_DIRECTIONS FOR THIS TASK_
What you return must be every line below that includes the word "strong".

_INPUT MATERIAL_
---+---

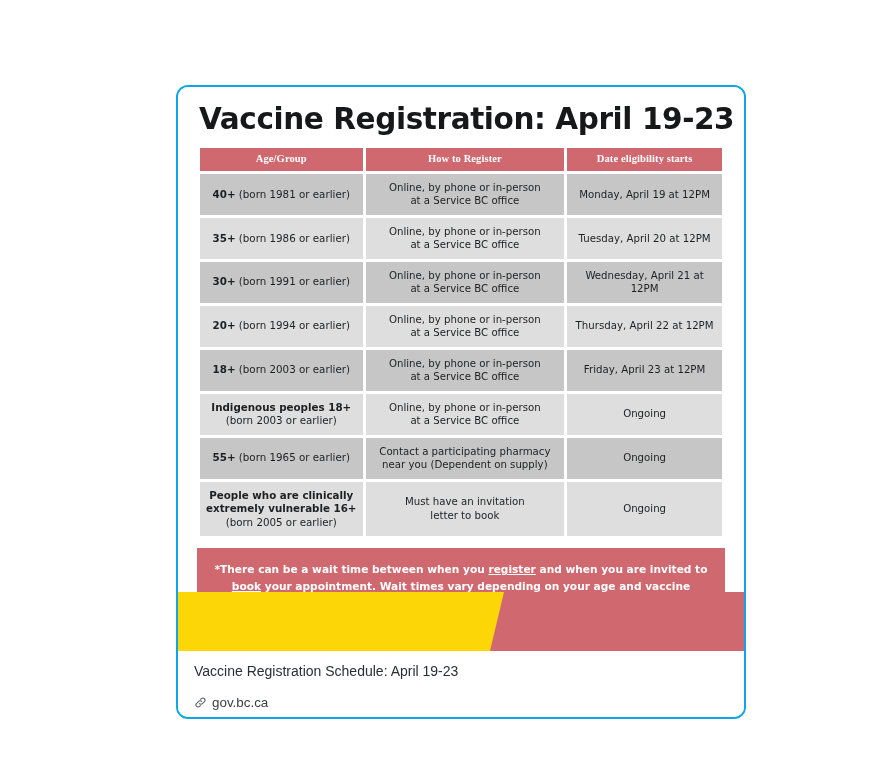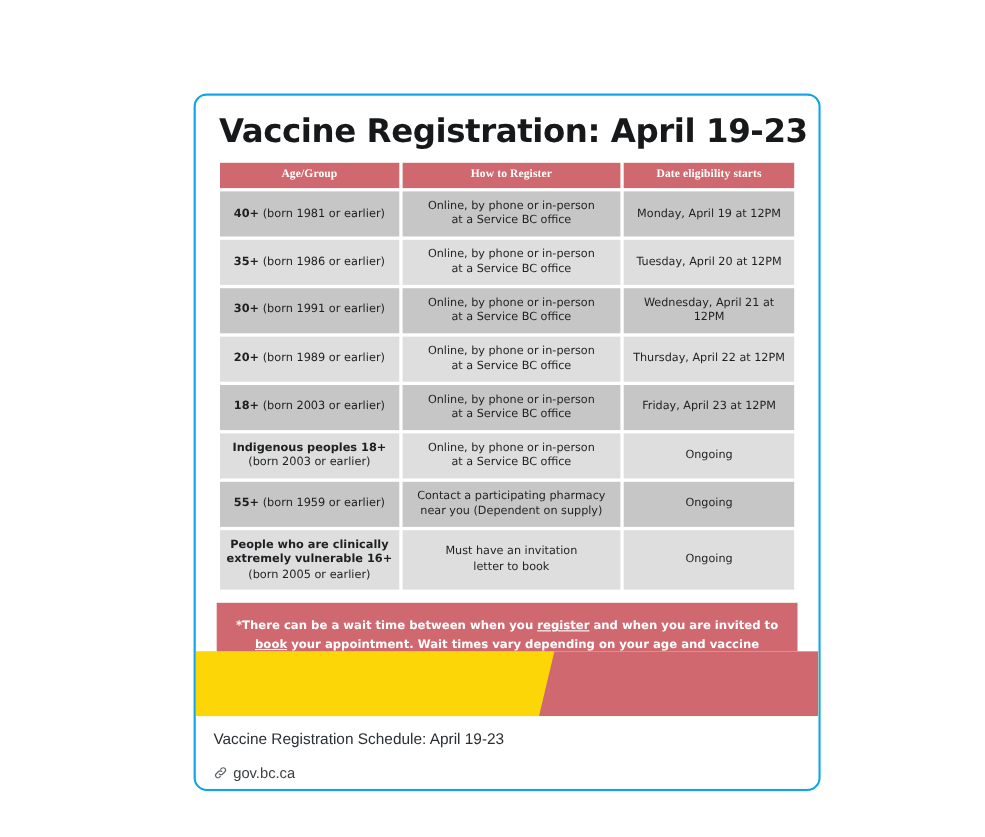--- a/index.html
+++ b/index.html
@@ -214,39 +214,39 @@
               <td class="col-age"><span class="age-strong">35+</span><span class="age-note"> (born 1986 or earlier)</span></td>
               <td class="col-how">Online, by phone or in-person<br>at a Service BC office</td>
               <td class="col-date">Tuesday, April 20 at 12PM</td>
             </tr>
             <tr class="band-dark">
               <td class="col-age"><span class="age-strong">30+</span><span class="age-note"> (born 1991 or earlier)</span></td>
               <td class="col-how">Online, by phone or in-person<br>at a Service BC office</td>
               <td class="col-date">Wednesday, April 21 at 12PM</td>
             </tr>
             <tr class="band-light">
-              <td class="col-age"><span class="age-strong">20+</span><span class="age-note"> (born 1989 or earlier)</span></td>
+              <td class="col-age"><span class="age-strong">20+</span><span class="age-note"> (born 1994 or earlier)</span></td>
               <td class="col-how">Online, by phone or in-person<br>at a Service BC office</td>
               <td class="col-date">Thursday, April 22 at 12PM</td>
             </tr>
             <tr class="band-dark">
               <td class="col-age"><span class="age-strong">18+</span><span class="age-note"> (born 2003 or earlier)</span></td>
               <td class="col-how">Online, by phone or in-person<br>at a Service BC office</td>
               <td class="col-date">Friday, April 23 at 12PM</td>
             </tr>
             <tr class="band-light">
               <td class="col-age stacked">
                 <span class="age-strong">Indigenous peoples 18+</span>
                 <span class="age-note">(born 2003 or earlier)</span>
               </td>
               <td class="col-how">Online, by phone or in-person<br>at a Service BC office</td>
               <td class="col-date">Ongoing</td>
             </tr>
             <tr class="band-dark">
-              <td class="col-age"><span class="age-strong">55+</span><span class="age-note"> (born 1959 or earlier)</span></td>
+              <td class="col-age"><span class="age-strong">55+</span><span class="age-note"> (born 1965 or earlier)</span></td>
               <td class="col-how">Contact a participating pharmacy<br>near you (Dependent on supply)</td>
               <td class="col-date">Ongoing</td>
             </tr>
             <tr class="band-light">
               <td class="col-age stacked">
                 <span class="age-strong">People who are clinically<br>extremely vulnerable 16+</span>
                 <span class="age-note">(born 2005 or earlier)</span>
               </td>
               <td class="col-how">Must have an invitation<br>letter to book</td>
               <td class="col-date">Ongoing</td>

---+---

_THE COMPLETED TASK_
               <td class="col-age"><span class="age-strong">35+</span><span class="age-note"> (born 1986 or earlier)</span></td>
               <td class="col-age"><span class="age-strong">30+</span><span class="age-note"> (born 1991 or earlier)</span></td>
-              <td class="col-age"><span class="age-strong">20+</span><span class="age-note"> (born 1989 or earlier)</span></td>
+              <td class="col-age"><span class="age-strong">20+</span><span class="age-note"> (born 1994 or earlier)</span></td>
               <td class="col-age"><span class="age-strong">18+</span><span class="age-note"> (born 2003 or earlier)</span></td>
                 <span class="age-strong">Indigenous peoples 18+</span>
-              <td class="col-age"><span class="age-strong">55+</span><span class="age-note"> (born 1959 or earlier)</span></td>
+              <td class="col-age"><span class="age-strong">55+</span><span class="age-note"> (born 1965 or earlier)</span></td>
                 <span class="age-strong">People who are clinically<br>extremely vulnerable 16+</span>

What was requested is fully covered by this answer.